▶ _Work request_: Retype, word for word, every line of the records below starting at the one that contains "Versa Bold Social" and ending at the one that contains "total: 89.85 -> 176.45"; include both of those lines and nothing more.

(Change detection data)

======

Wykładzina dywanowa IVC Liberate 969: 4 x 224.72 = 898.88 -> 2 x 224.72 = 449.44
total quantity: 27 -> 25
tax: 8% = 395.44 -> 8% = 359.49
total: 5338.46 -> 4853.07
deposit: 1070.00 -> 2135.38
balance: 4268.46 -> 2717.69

======

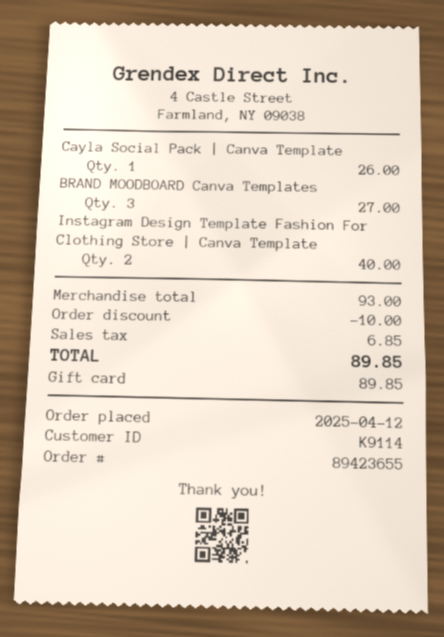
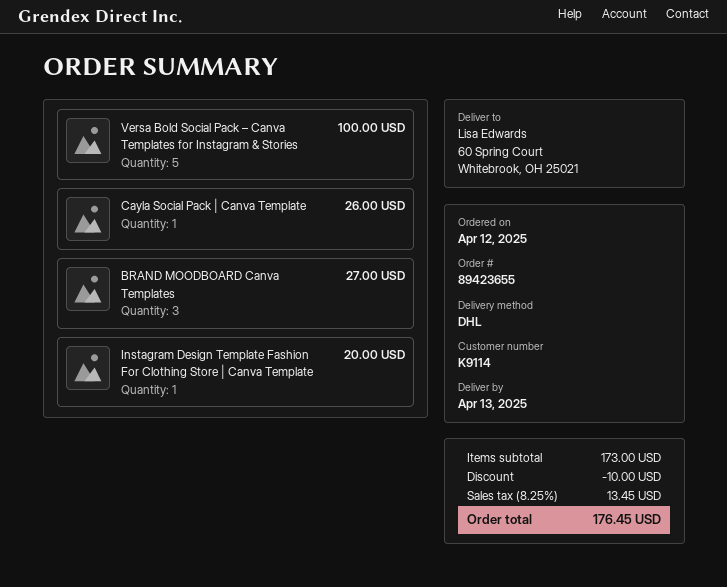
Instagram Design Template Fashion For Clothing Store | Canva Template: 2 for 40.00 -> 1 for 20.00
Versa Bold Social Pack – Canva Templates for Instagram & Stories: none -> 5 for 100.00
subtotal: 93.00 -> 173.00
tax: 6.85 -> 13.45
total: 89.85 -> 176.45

======

▶ _Answer area_:
Versa Bold Social Pack – Canva Templates for Instagram & Stories: none -> 5 for 100.00
subtotal: 93.00 -> 173.00
tax: 6.85 -> 13.45
total: 89.85 -> 176.45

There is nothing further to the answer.